If you could try the master branch, to see if the issue repeats, we would definitely be happy.
Hi, this is a function which copies file,nothing special:
func copyFileFromSFTP(p STFPwithPrivateKey, path string, filename string, localfolder string) (int64, error) {
var fileSize int64
keyfile, err := ioutil.ReadFile(p.privateKeyPath)
if err != nil {
return fileSize, errors.New("could not find privat key file: " + err.Error())
}
signer, err := ssh.ParsePrivateKeyWithPassphrase(keyfile, []byte(p.Password))
if err != nil {
return fileSize, err
}
config := &ssh.ClientConfig{
User: p.User,
Auth: []ssh.AuthMethod{
ssh.PublicKeys(signer),
},
HostKeyCallback: ssh.InsecureIgnoreHostKey(),
}
addr := p.Host + ":" + p.Port
sshConnection, err := ssh.Dial("tcp", addr, config)
if err != nil {
log.Fatal(err)
}
defer sshConnection.Close()
client, err := sftp.NewClient(sshConnection, sftp.UseConcurrentReads(false))
if err != nil {
return fileSize, err
}
f := path + filename
sftpfile, err := client.OpenFile(f, os.O_RDONLY)
if err != nil {
return fileSize, errors.New("can't read file from SFTP server." + err.Error())
}
defer sftpfile.Close()
copyfolder := filepath.Join(localfolder, path)

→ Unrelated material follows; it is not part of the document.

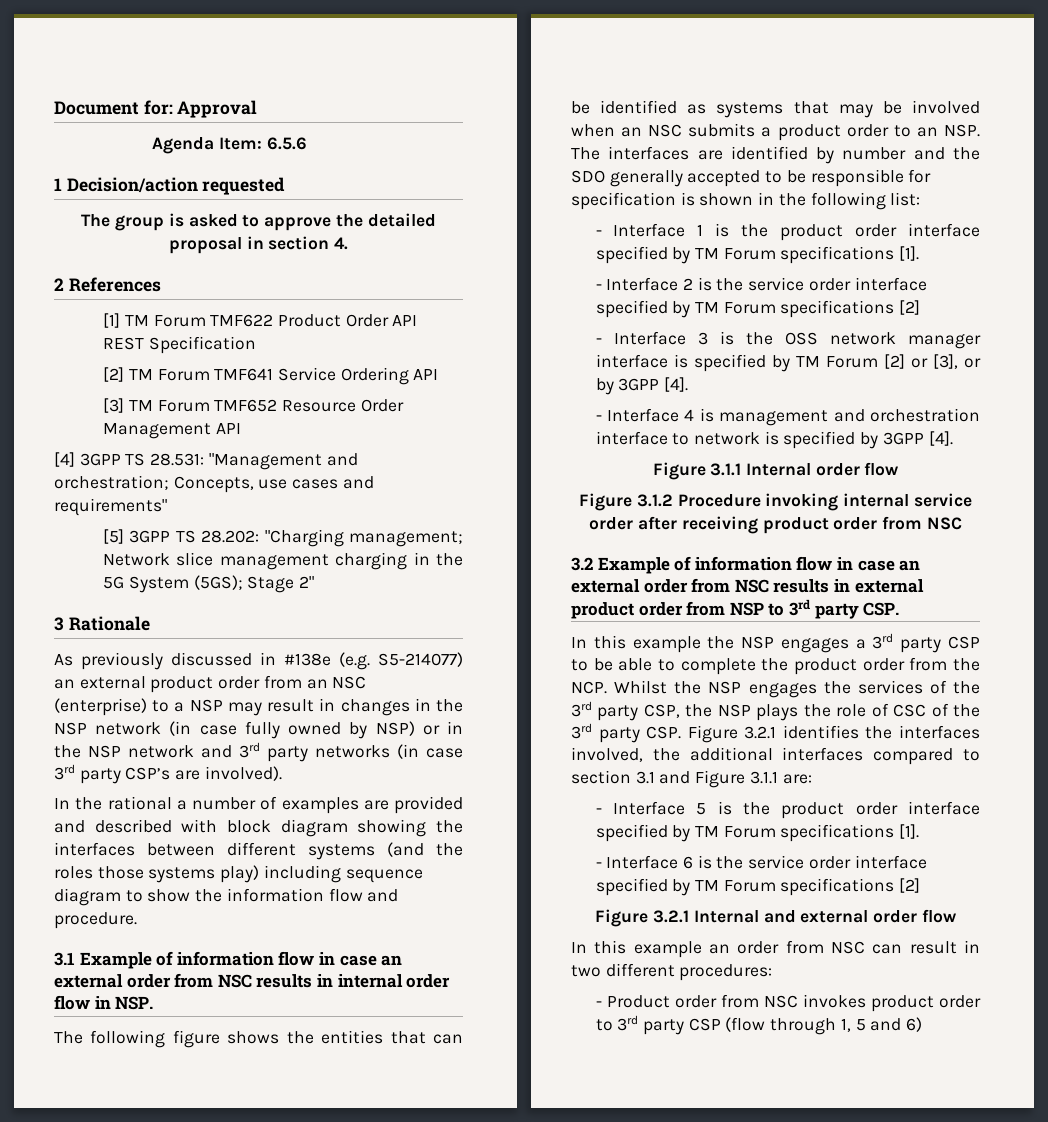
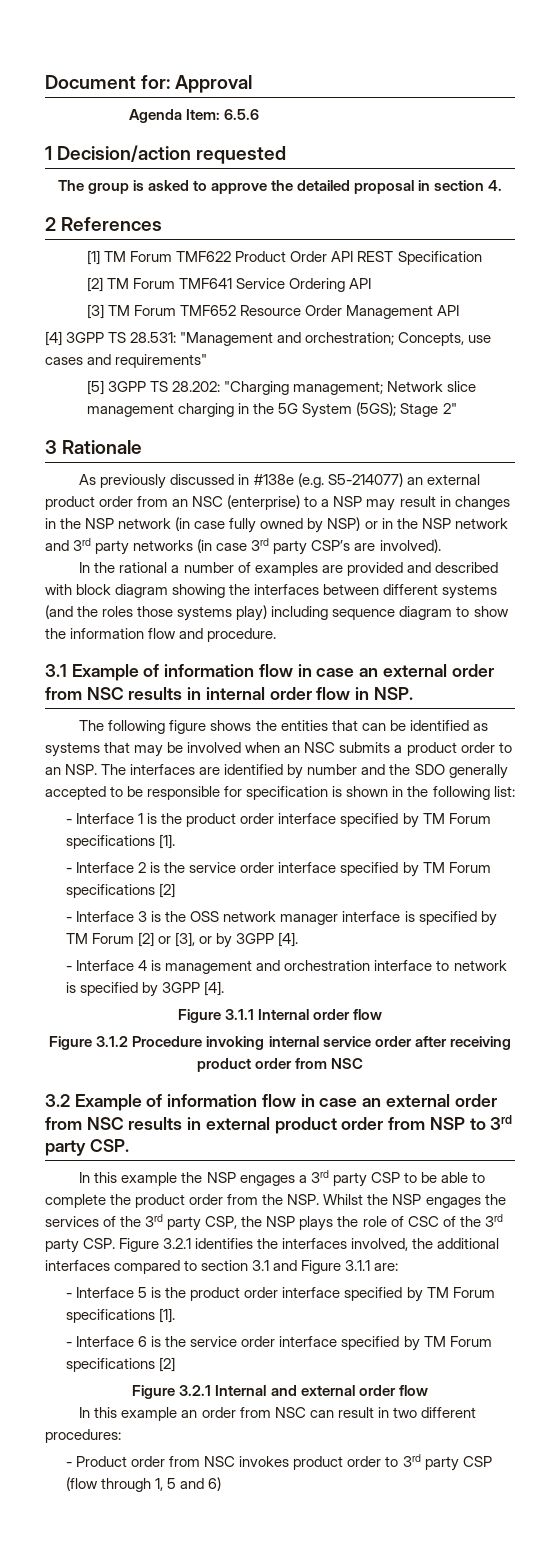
- In this example the NSP engages a 3rd party CSP to be able to complete the product order from the NCP. Whilst the NSP engages the services of the 3rd party CSP, the NSP plays the role of CSC of the 3rd party CSP. Figure 3.2.1 identifies the interfaces involved, the additional interfaces compared to section 3.1 and Figure 3.1.1 are:
+ In this example the NSP engages a 3rd party CSP to be able to complete the product order from the NSP. Whilst the NSP engages the services of the 3rd party CSP, the NSP plays the role of CSC of the 3rd party CSP. Figure 3.2.1 identifies the interfaces involved, the additional interfaces compared to section 3.1 and Figure 3.1.1 are:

err = os.MkdirAll(copyfolder, 0770)
if err != nil {
return fileSize, errors.New("can't create a folder to copy: " + copyfolder + ", error: " + err.Error())
}
ffl := filepath.Join(copyfolder, filename)
lf, err := os.Create(ffl)
if err != nil {
return fileSize, errors.New("can't create copy file: " + ffl + ", error: " + err.Error())
}
defer lf.Close()
fileSize, err = io.Copy(lf, sftpfile)
return fileSize, err
}
I added sftp.UseConcurrentReads(false)
which solved my problem, maybe I missed something, please tell me.
Hi, this is a function which copies file,nothing special:
func copyFileFromSFTP(p STFPwithPrivateKey, path string, filename string, localfolder string) (int64, error) { var fileSize int64 keyfile, err := ioutil.ReadFile(p.privateKeyPath) if err != nil { return fileSize, errors.New("could not find privat key file: " + err.Error()) } signer, err := ssh.ParsePrivateKeyWithPassphrase(keyfile, []byte(p.Password)) if err != nil { return fileSize, err } config := &ssh.ClientConfig{ User: p.User, Auth: []ssh.AuthMethod{ ssh.PublicKeys(signer), }, HostKeyCallback: ssh.InsecureIgnoreHostKey(), } addr := p.Host + ":" + p.Port sshConnection, err := ssh.Dial("tcp", addr, config) if err != nil { log.Fatal(err) } defer sshConnection.Close() client, err := sftp.NewClient(sshConnection, sftp.UseConcurrentReads(false)) if err != nil { return fileSize, err } f := path + filename sftpfile, err := client.OpenFile(f, os.O_RDONLY) if err != nil { return fileSize, errors.New("can't read file from SFTP server." + err.Error()) } defer sftpfile.Close() copyfolder := filepath.Join(localfolder, path) err = os.MkdirAll(copyfolder, 0770) if err != nil { return fileSize, errors.New("can't create a folder to copy: " + copyfolder + ", error: " + err.Error()) } ffl := filepath.Join(copyfolder, filename) lf, err := os.Create(ffl) if err != nil { return fileSize, errors.New("can't create copy file: " + ffl + ", error: " + err.Error()) } defer lf.Close() fileSize, err = io.Copy(lf, sftpfile) return fileSize, err }
I added
sftp.UseConcurrentReads(false)
which solved my problem, maybe I missed something, please tell me.
Hi, can you please try git master? Fom your project folder execute:
go get github.com/pkg/sftp@master
rebuild your project and repeat the test, please let us know if the reported issue is fixed this way. Thank you!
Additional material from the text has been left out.